→ Source material
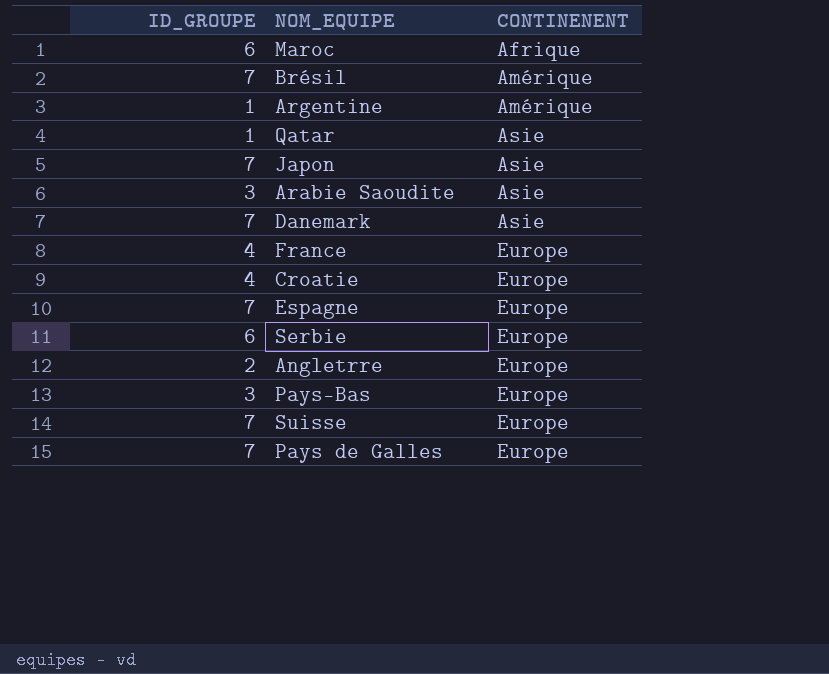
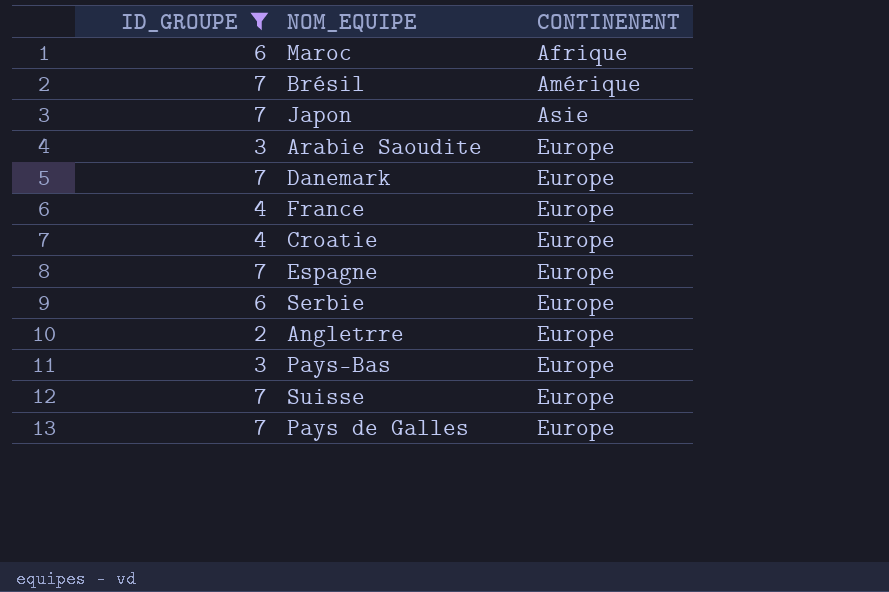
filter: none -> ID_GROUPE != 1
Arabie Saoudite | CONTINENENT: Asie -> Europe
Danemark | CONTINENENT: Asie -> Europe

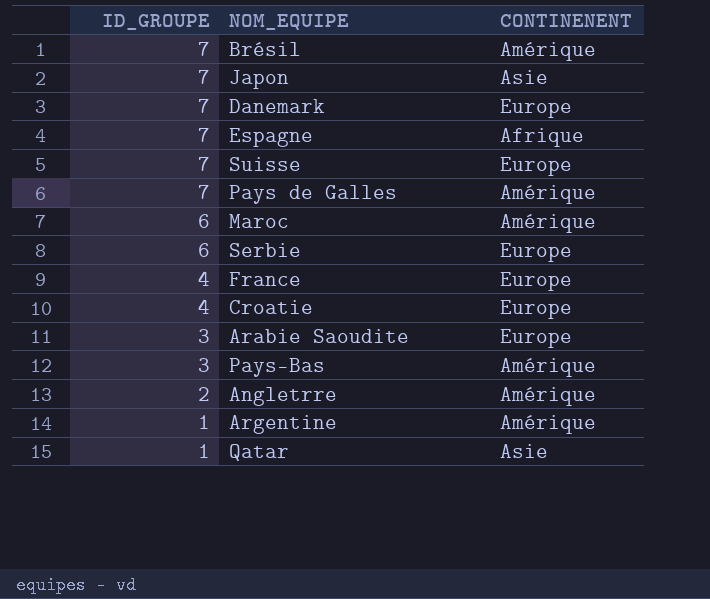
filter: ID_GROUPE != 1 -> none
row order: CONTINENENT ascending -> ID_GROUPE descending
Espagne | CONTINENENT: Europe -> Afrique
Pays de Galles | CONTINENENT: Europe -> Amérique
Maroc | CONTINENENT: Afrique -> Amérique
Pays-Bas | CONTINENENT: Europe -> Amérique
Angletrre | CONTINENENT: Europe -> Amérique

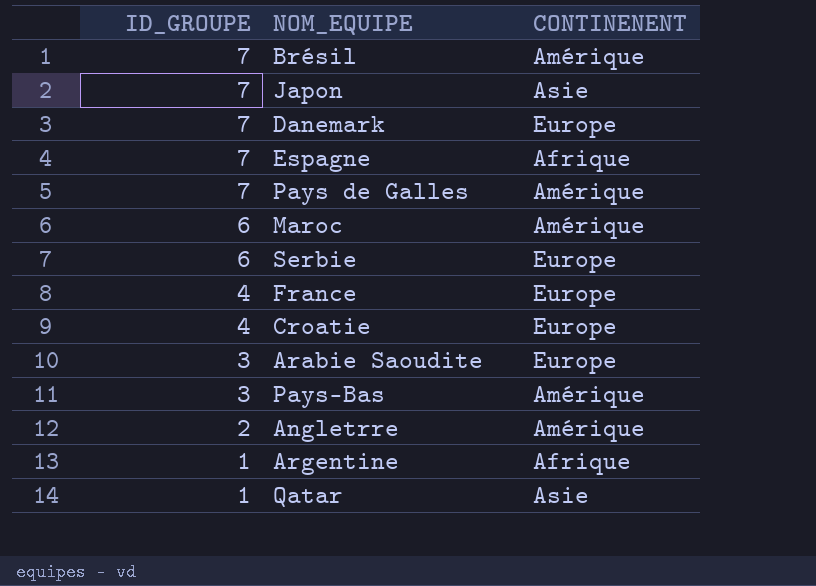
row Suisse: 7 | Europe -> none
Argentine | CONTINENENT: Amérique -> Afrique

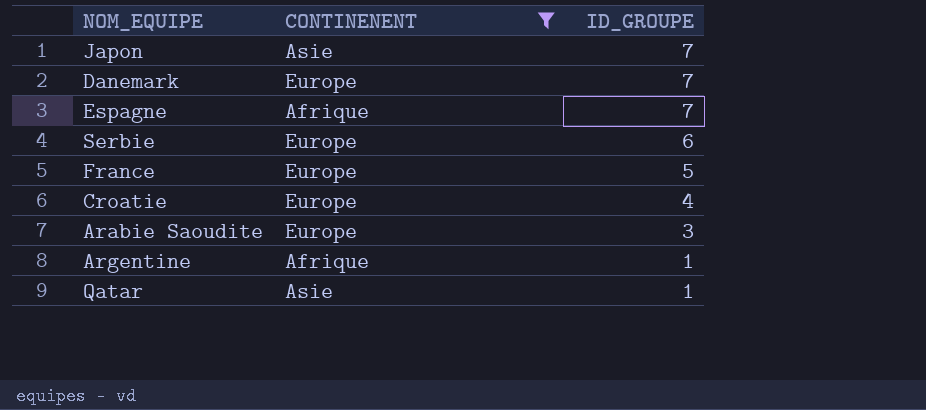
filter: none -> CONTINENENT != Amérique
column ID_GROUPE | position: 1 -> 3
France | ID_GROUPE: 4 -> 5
==
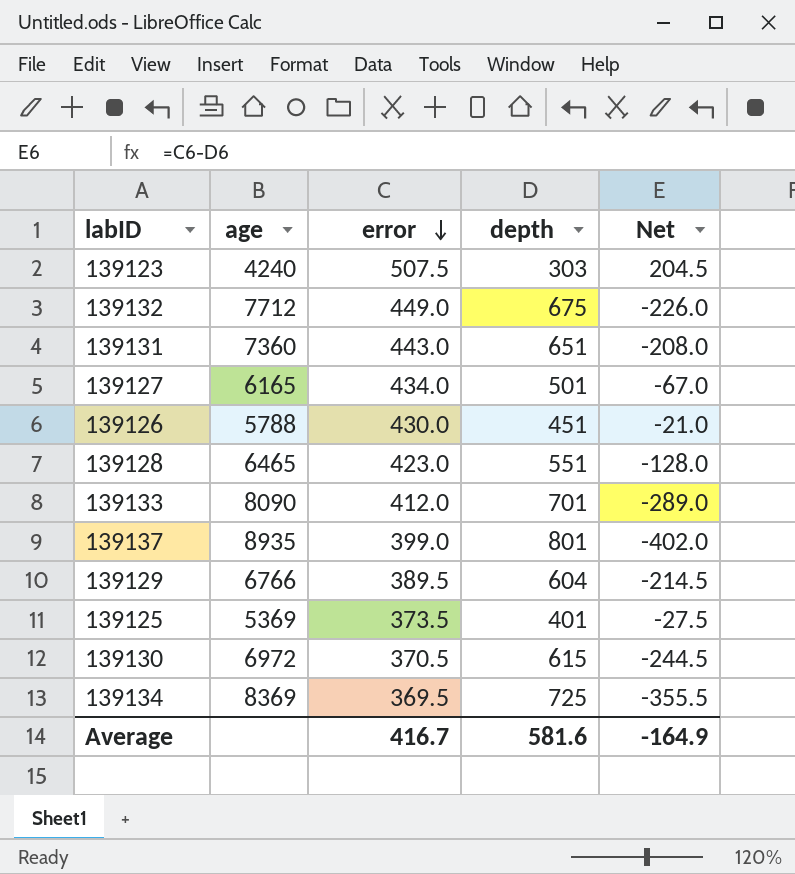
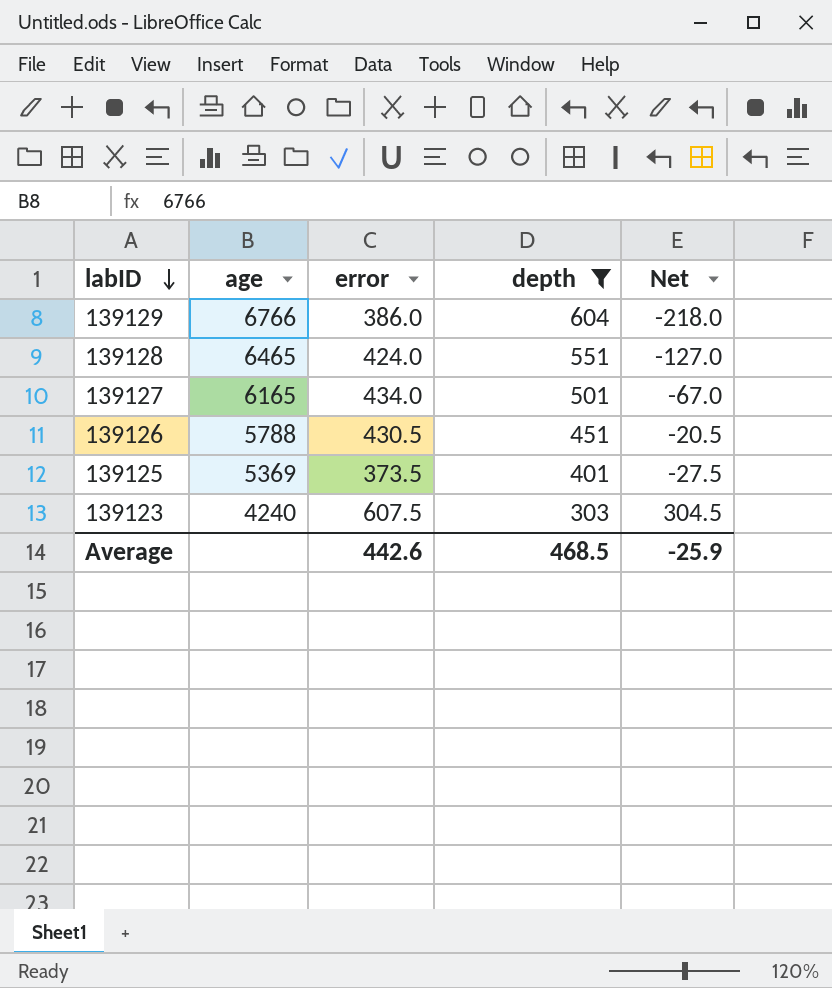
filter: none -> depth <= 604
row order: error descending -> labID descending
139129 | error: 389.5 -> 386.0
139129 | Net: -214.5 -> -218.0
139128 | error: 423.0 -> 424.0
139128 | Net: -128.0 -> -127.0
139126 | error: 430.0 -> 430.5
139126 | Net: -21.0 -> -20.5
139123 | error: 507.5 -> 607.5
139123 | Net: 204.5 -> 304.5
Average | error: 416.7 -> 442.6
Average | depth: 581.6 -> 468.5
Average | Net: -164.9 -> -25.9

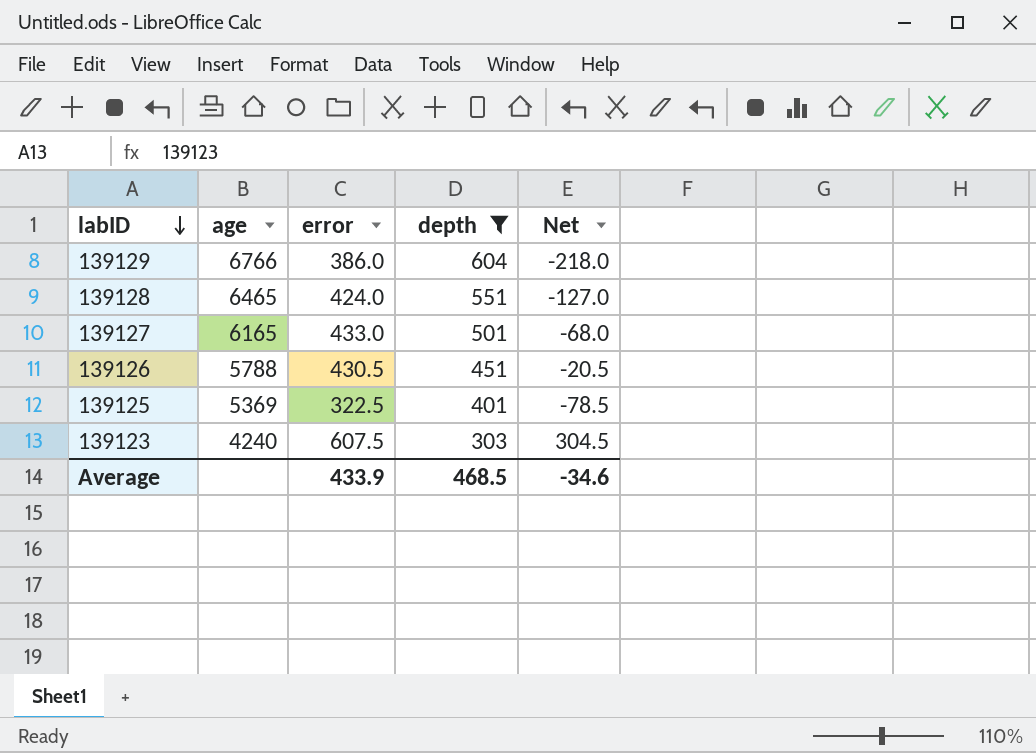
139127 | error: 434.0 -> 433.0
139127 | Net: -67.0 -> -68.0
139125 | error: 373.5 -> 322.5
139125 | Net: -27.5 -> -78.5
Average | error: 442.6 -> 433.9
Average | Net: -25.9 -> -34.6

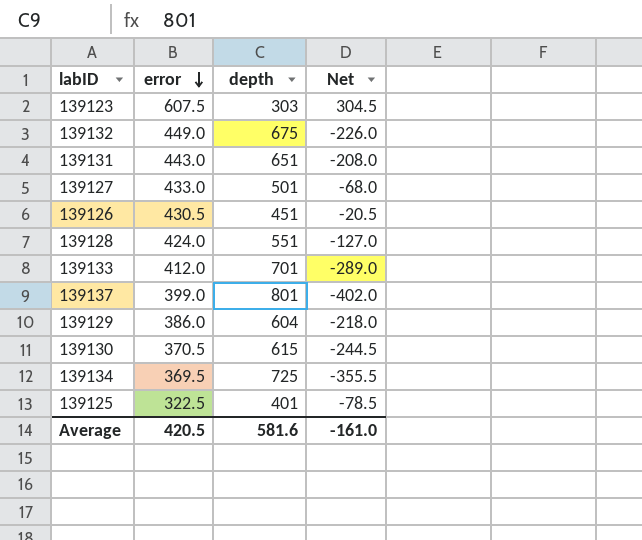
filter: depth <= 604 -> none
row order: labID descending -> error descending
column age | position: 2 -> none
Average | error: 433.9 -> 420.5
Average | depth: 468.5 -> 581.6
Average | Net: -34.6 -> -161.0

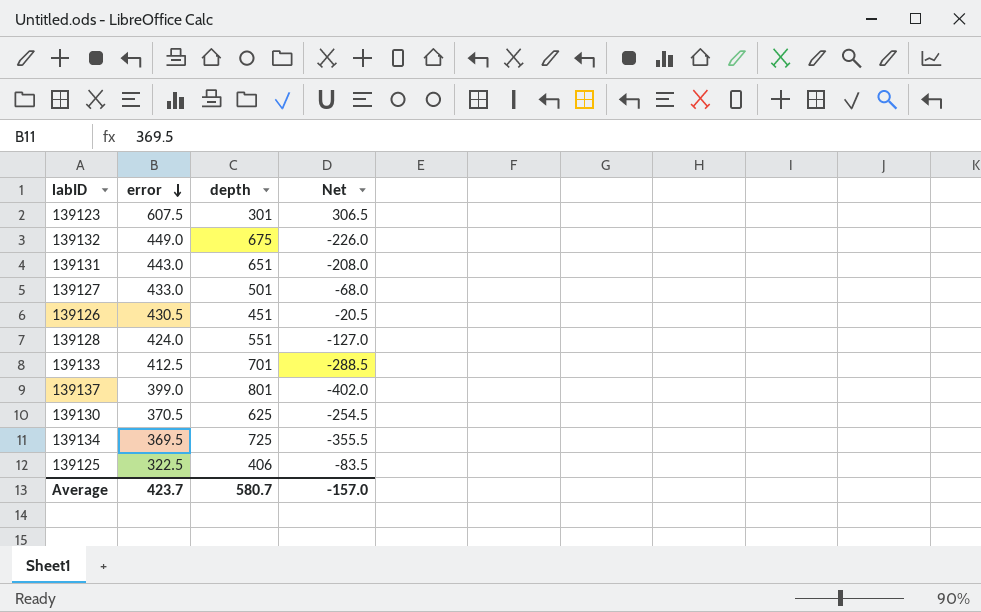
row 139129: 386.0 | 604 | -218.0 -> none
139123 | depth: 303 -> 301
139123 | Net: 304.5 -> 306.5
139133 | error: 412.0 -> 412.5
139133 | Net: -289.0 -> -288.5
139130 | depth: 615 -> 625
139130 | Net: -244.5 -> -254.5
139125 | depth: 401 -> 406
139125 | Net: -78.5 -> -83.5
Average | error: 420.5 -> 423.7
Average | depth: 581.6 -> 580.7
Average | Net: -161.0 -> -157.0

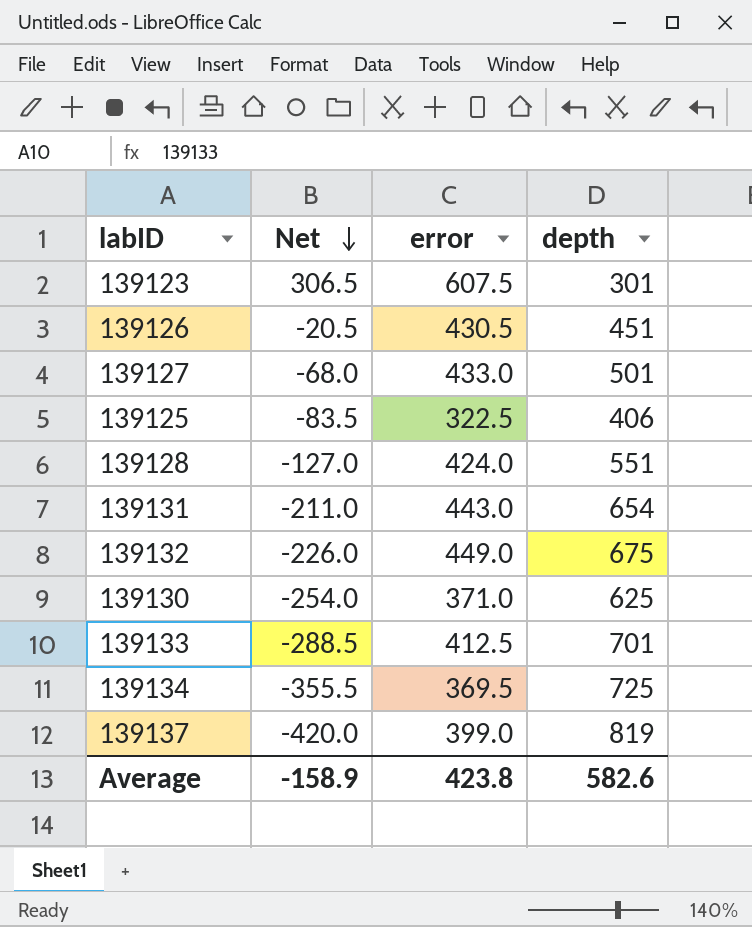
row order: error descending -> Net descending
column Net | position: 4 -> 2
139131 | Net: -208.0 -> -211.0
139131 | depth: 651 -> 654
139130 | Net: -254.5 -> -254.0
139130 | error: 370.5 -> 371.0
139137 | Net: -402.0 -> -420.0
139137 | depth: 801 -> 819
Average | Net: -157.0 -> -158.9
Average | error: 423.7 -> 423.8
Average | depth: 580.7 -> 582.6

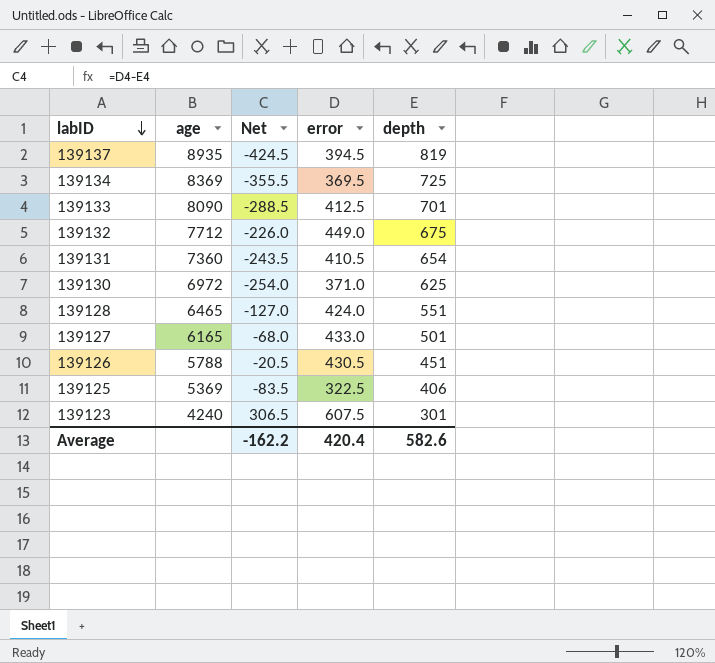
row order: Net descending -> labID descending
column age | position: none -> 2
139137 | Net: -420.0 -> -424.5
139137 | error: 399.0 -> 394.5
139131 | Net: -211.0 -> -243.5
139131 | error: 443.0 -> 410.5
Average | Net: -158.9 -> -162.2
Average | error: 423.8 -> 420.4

→ Task requirements
In the data above, the stretch from the line with "Average | error: 442.6 -> 433.9" through the line with "Average | Net: -34.6 -> -161.0" is to be returned exactly, minus any pictures.

→ Response area
Average | error: 442.6 -> 433.9
Average | Net: -25.9 -> -34.6

filter: depth <= 604 -> none
row order: labID descending -> error descending
column age | position: 2 -> none
Average | error: 433.9 -> 420.5
Average | depth: 468.5 -> 581.6
Average | Net: -34.6 -> -161.0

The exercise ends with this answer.